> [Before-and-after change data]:
========
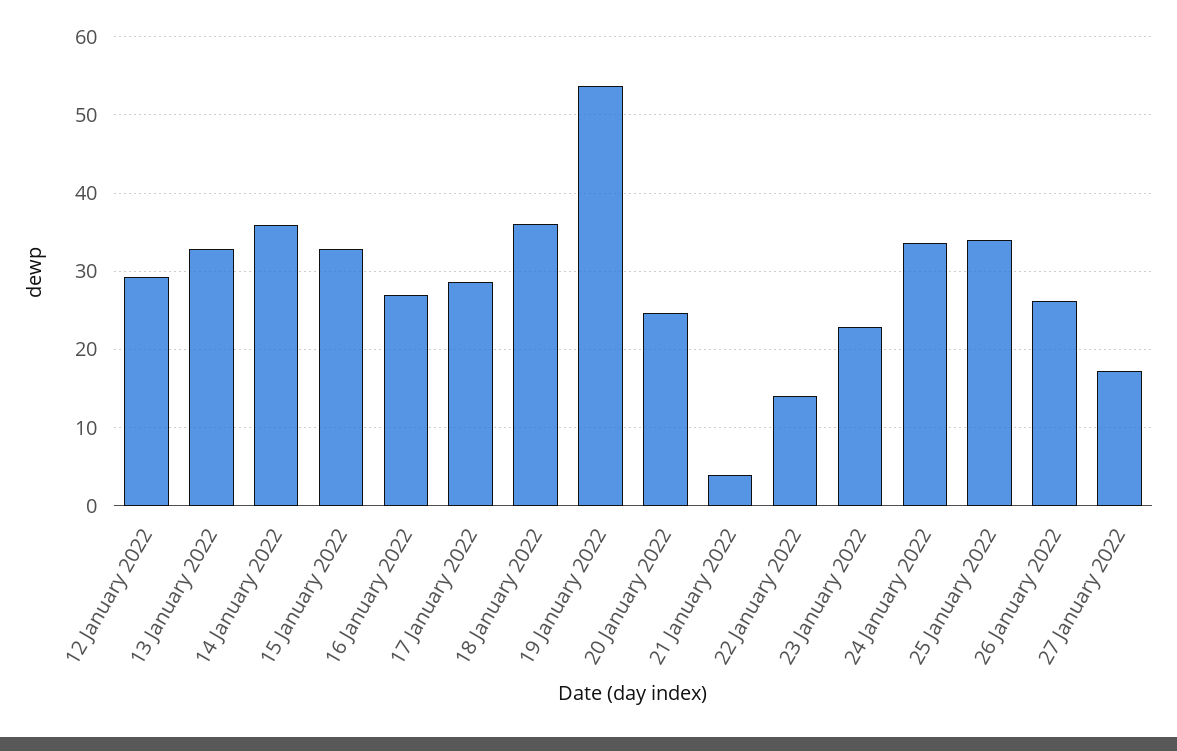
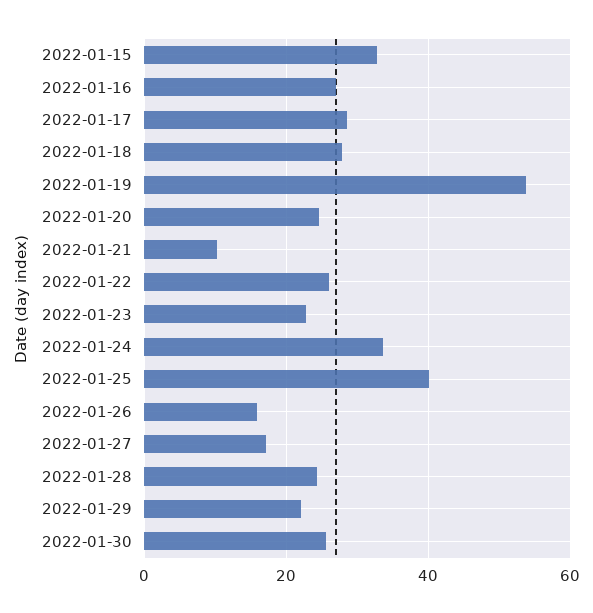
12 January 2022: 29 -> none
13 January 2022: 33 -> none
14 January 2022: 36 -> none
18 January 2022: 36 -> 28
21 January 2022: 4 -> 10
22 January 2022: 14 -> 26
25 January 2022: 34 -> 40
26 January 2022: 26 -> 16
2022-01-28: none -> 24
2022-01-29: none -> 22
2022-01-30: none -> 26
========
> [WHAT YOU SHOULD DO]:
All records above should be duplicated exactly, with the pictures omitted.

> [ANSWER SECTION]:
12 January 2022: 29 -> none
13 January 2022: 33 -> none
14 January 2022: 36 -> none
18 January 2022: 36 -> 28
21 January 2022: 4 -> 10
22 January 2022: 14 -> 26
25 January 2022: 34 -> 40
26 January 2022: 26 -> 16
2022-01-28: none -> 24
2022-01-29: none -> 22
2022-01-30: none -> 26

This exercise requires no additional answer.